More importantly, you should probably calculate the color values for every pixel on a per-scanline basis. After you calculate each pixel of the scanline, you can write them all at once so then not only do you not call an entire function for every single pixel and waste gobs of CPU, but you can just do a single pointer calculation for each scanline and then just increment your offset into the surface array with each, eliminating a TON of multiplication which is pretty CPU intensive.

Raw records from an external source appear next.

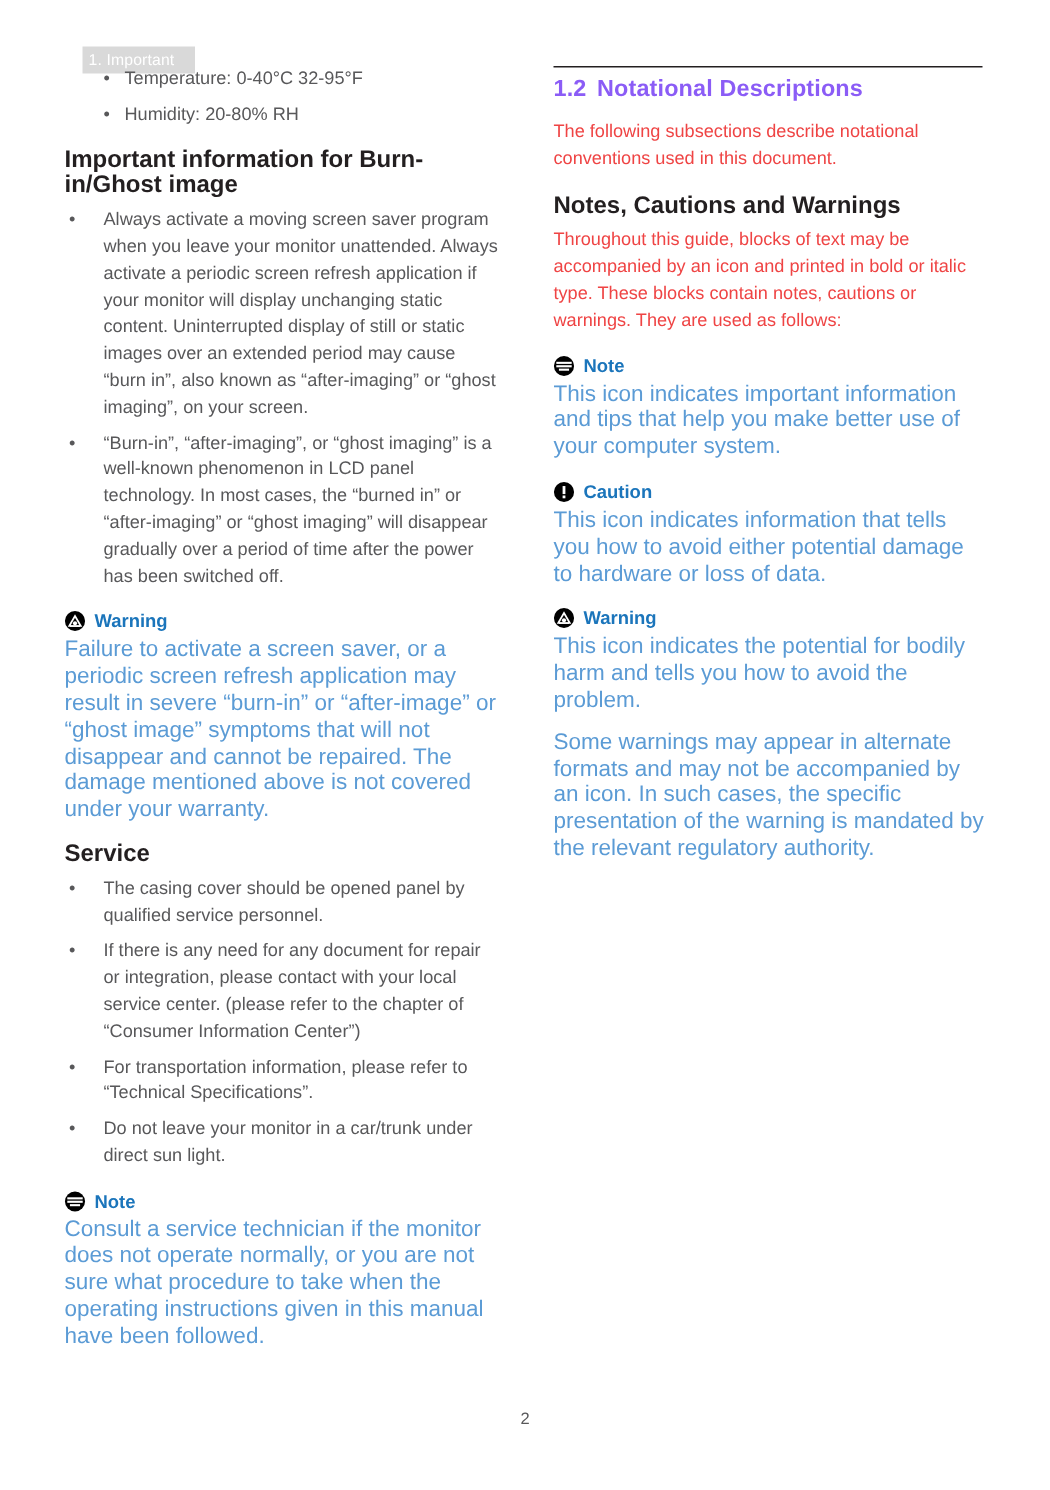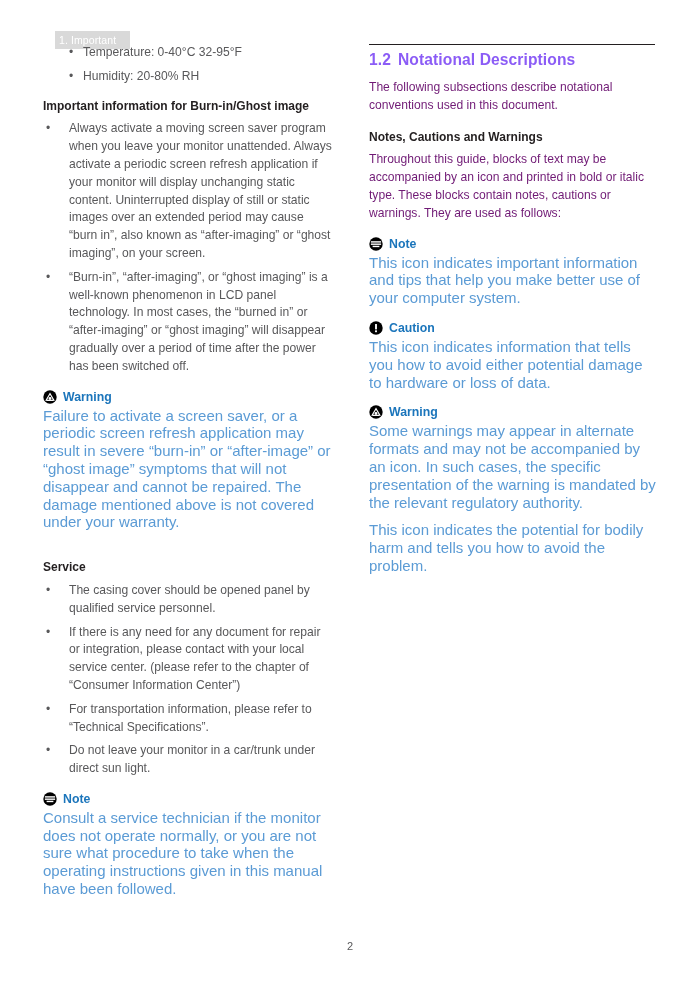--- a/index.html
+++ b/index.html
@@ -53,7 +53,7 @@
   .body-text {
     font-size: 12.1px;
     line-height: 17.8px;
-    color: #701a75;
+    color: #ef4444;
     margin-bottom: 11px;
   }
 

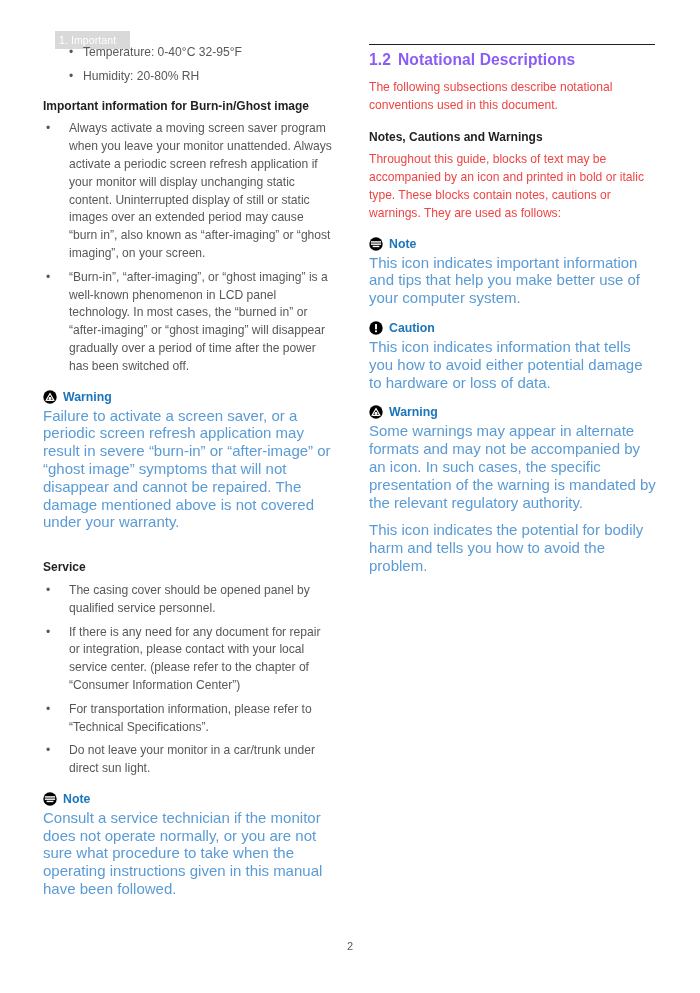--- a/index.html
+++ b/index.html
@@ -58,7 +58,7 @@
   }
 
   .sub-head {
-    font-size: 12px;
+    font-size: 16px;
     line-height: 17.8px;
     font-weight: bold;
     color: #231f20;

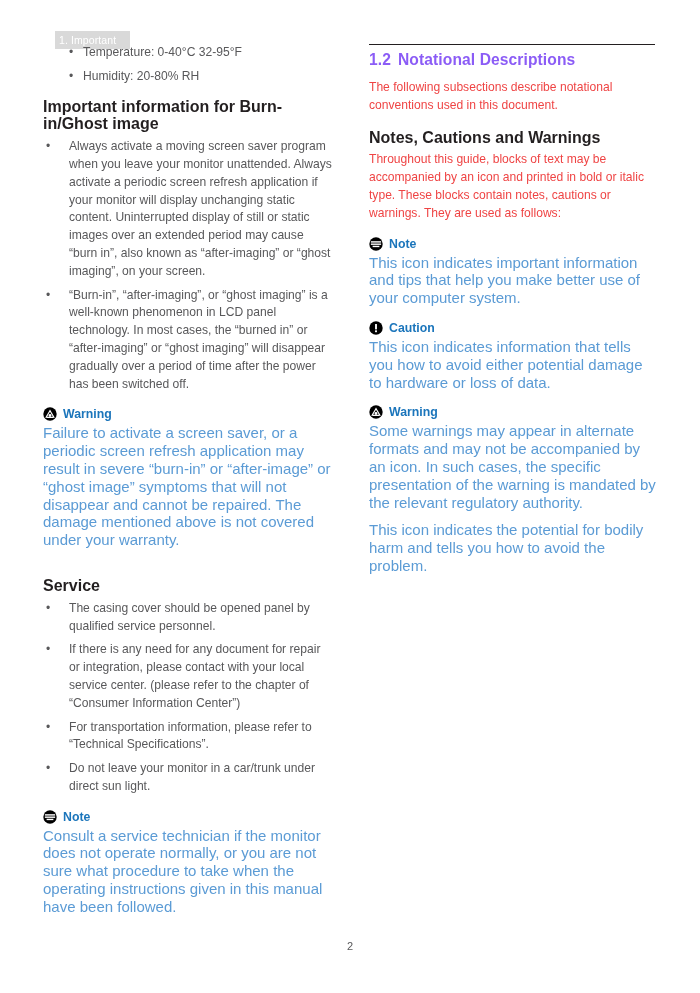--- a/index.html
+++ b/index.html
@@ -284,8 +284,8 @@
         </svg>
         <span class="label">Warning</span>
       </div>
+      <div class="callout-body">This icon indicates the potential for bodily harm and tells you how to avoid the problem.</div>
       <div class="callout-body">Some warnings may appear in alternate formats and may not be accompanied by an icon. In such cases, the specific presentation of the warning is mandated by the relevant regulatory authority.</div>
-      <div class="callout-body">This icon indicates the potential for bodily harm and tells you how to avoid the problem.</div>
     </div>
 
   </div>

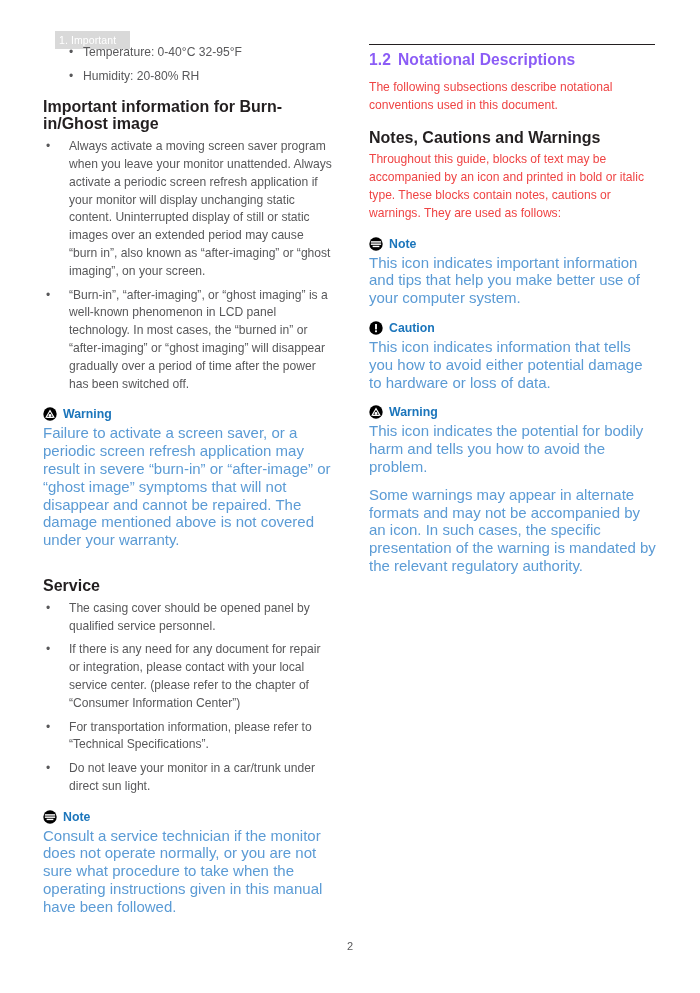--- a/index.html
+++ b/index.html
@@ -198,7 +198,7 @@
       <div class="callout-body">Failure to activate a screen saver, or a periodic screen refresh application may result in severe “burn-in” or “after-image” or “ghost image” symptoms that will not disappear and cannot be repaired. The damage mentioned above is not covered under your warranty.</div>
     </div>
 
-    <h3 class="sub-head" style="margin-top:28px;">Service</h3>
+    <h3 class="sub-head" style="margin-top:12px;">Service</h3>
 
     <ul class="bullets normal">
       <li>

Something along these lines:
Code:
void drawscanline(uint16_t scanline, uint8_t scanline_buffer[256]) {
int32_t offset = (int32_t)scanline * screen->w;
for (int32_t x=0; x<256; x++) {
((uint32_t *)screen->pixels)[offset++] = palette_table[scanline_buffer[x] & 0x3F];
}
}
That code assumes palette_table is an array with each possible color already calculated into an RGB lookup table. This would be about a million times faster than what you're doing. There may be some other problems going on, but this jumped out at me immediately. You also should lock the SDL surface at the start of each frame with SDL_LockSurface(screen), and after the whole frame's been drawn use SDL_UnlockSurface(screen) followed by SDL_UpdateRect(screen, 0, 0, screen->w, screen->h). You don't need to use SDL_Flip at all.
Btw, I've tried a few ROMs with your emu code so far and they all just show grey. Are there any that work yet? I'd like to try.
EDIT: Fyi, if you do decide to go with a palette lookup table (you really should!) then you should be sure that you generate the RGB values using SDL_MapRGB(screen->format, redval, greenval, blueval) and not a fixed set of hardcoded 32-bit values. The reason for this is that you can be absolutely sure SDL will come up with the right data based on the surface format. If you hardcode, you will have portability issues because the colors will be all screwed up on big-endian systems like PowerPC and ARM if you hardcode x86 little-endian values and vice-versa.